**SOURCE DATA**.
BEGIN

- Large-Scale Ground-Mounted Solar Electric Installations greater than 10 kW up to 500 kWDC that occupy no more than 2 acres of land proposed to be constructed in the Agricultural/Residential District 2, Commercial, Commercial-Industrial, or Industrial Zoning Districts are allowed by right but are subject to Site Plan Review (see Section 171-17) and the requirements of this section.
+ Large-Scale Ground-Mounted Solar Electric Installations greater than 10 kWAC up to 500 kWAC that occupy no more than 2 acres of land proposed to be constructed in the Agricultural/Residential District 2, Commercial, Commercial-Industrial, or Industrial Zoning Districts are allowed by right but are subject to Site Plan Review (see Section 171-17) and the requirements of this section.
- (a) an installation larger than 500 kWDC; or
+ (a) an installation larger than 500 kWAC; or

END
BEGIN

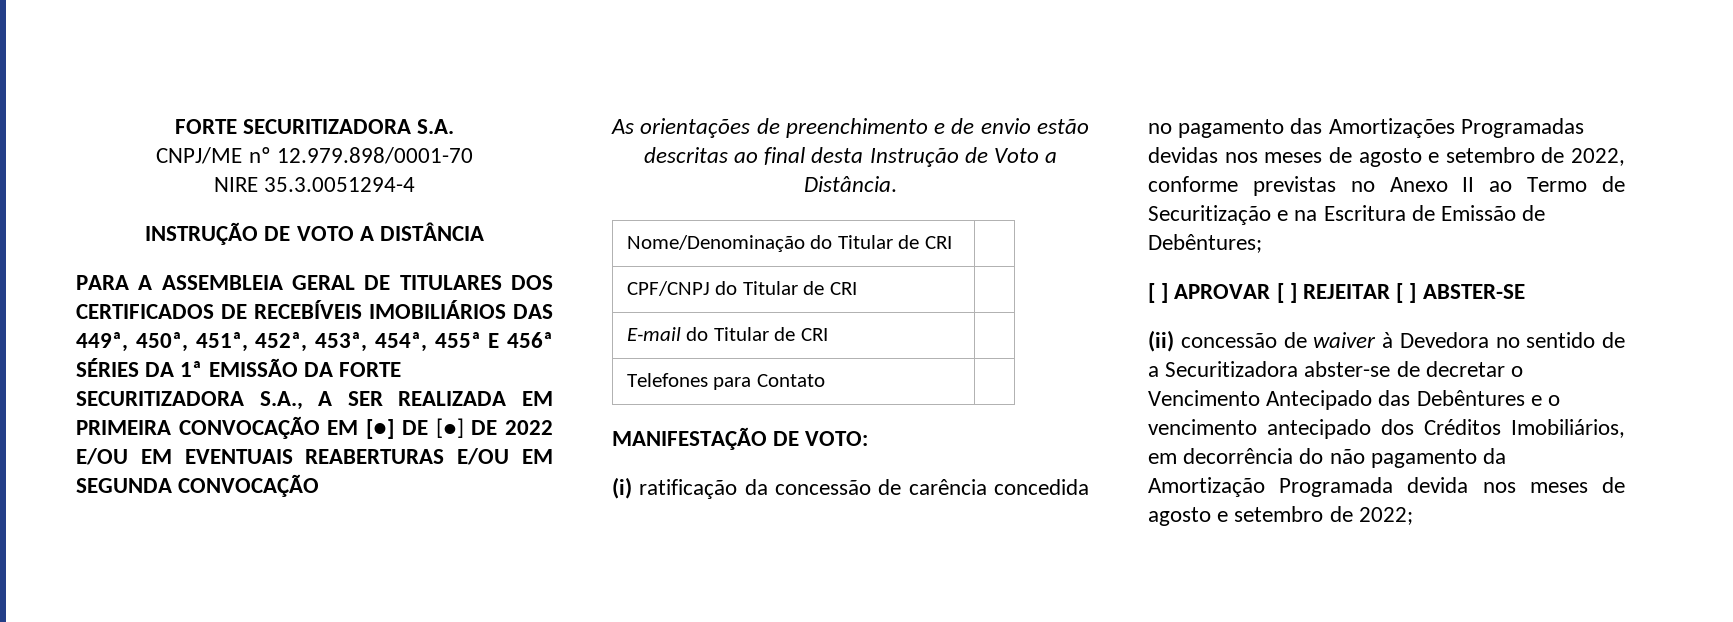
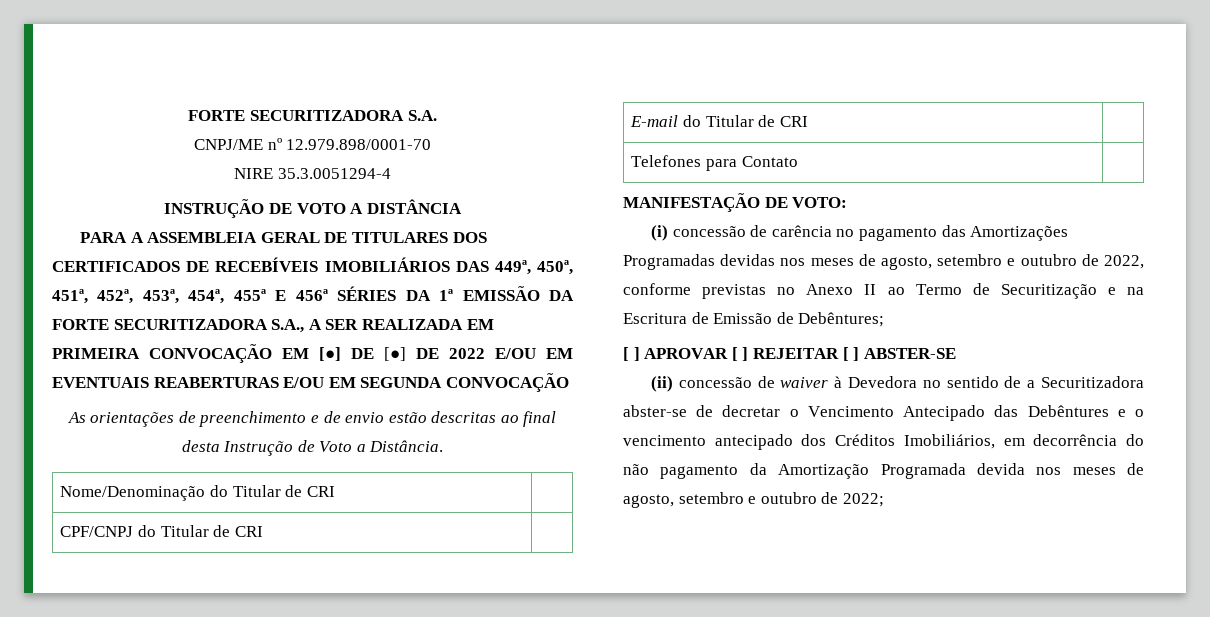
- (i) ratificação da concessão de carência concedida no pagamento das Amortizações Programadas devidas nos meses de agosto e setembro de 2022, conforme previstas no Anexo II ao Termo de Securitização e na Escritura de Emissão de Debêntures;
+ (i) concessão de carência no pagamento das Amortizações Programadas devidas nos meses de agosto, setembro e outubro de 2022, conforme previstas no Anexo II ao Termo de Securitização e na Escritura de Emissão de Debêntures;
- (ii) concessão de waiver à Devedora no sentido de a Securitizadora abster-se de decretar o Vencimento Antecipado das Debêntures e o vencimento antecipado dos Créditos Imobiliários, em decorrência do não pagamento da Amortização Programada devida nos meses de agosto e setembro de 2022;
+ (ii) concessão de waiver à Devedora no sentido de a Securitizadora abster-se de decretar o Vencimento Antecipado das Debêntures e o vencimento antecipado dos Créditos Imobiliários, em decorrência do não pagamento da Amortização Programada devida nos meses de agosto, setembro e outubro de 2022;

END
BEGIN

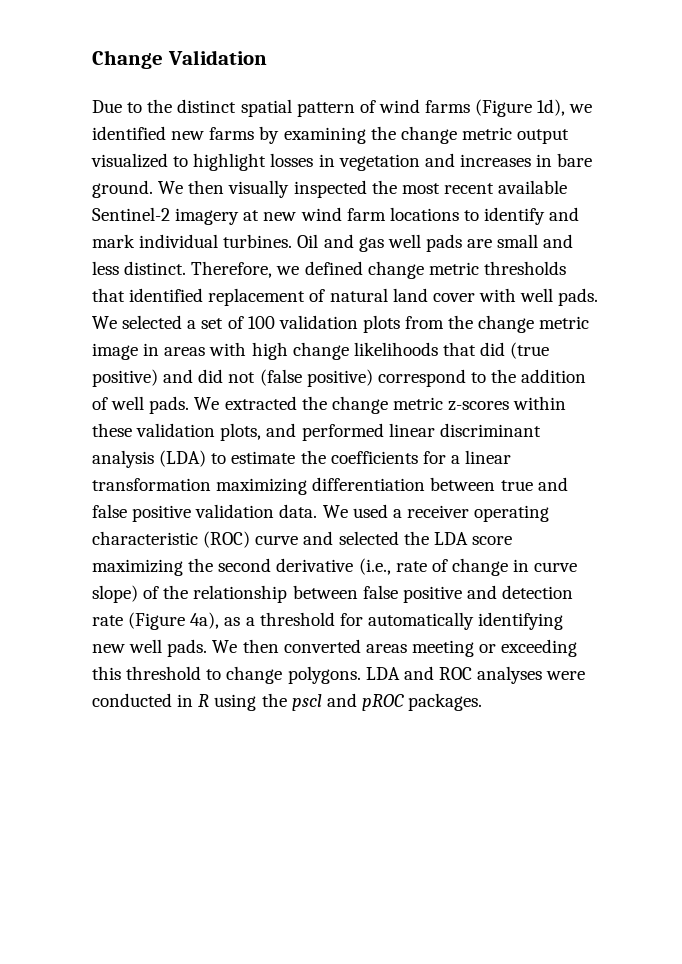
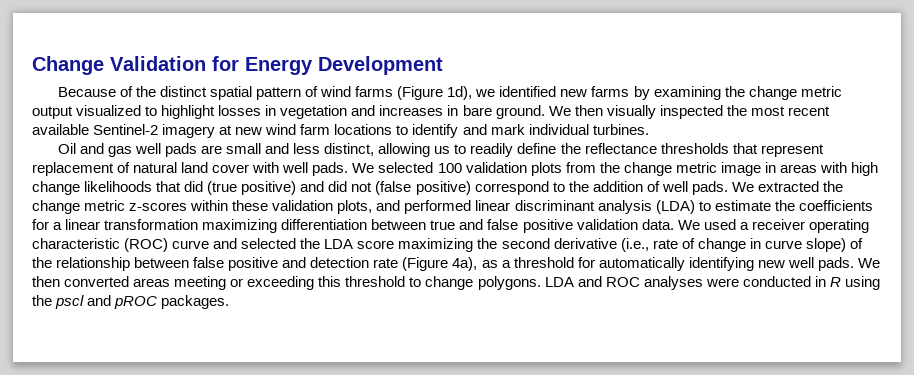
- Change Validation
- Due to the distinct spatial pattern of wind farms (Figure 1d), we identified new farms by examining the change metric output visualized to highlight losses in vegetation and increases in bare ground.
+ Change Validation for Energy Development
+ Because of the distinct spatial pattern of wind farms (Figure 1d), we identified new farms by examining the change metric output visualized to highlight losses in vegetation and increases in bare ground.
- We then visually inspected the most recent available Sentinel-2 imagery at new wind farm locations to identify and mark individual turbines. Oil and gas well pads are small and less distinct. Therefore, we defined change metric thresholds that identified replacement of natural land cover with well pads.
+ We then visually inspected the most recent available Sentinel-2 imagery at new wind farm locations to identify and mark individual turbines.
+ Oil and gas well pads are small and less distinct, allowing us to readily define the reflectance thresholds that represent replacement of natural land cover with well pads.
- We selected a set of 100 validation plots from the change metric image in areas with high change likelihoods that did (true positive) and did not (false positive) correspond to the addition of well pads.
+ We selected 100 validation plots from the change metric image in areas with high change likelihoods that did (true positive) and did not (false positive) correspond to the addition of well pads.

END

**WHAT TO WORK ON**.
Your answer should be the exact lines above from the one with "- (ii) concessão" through the one with "outubro de 2022;", both included, and nothing besides.

**RESPONSE AREA**.
- (ii) concessão de waiver à Devedora no sentido de a Securitizadora abster-se de decretar o Vencimento Antecipado das Debêntures e o vencimento antecipado dos Créditos Imobiliários, em decorrência do não pagamento da Amortização Programada devida nos meses de agosto e setembro de 2022;
+ (ii) concessão de waiver à Devedora no sentido de a Securitizadora abster-se de decretar o Vencimento Antecipado das Debêntures e o vencimento antecipado dos Créditos Imobiliários, em decorrência do não pagamento da Amortização Programada devida nos meses de agosto, setembro e outubro de 2022;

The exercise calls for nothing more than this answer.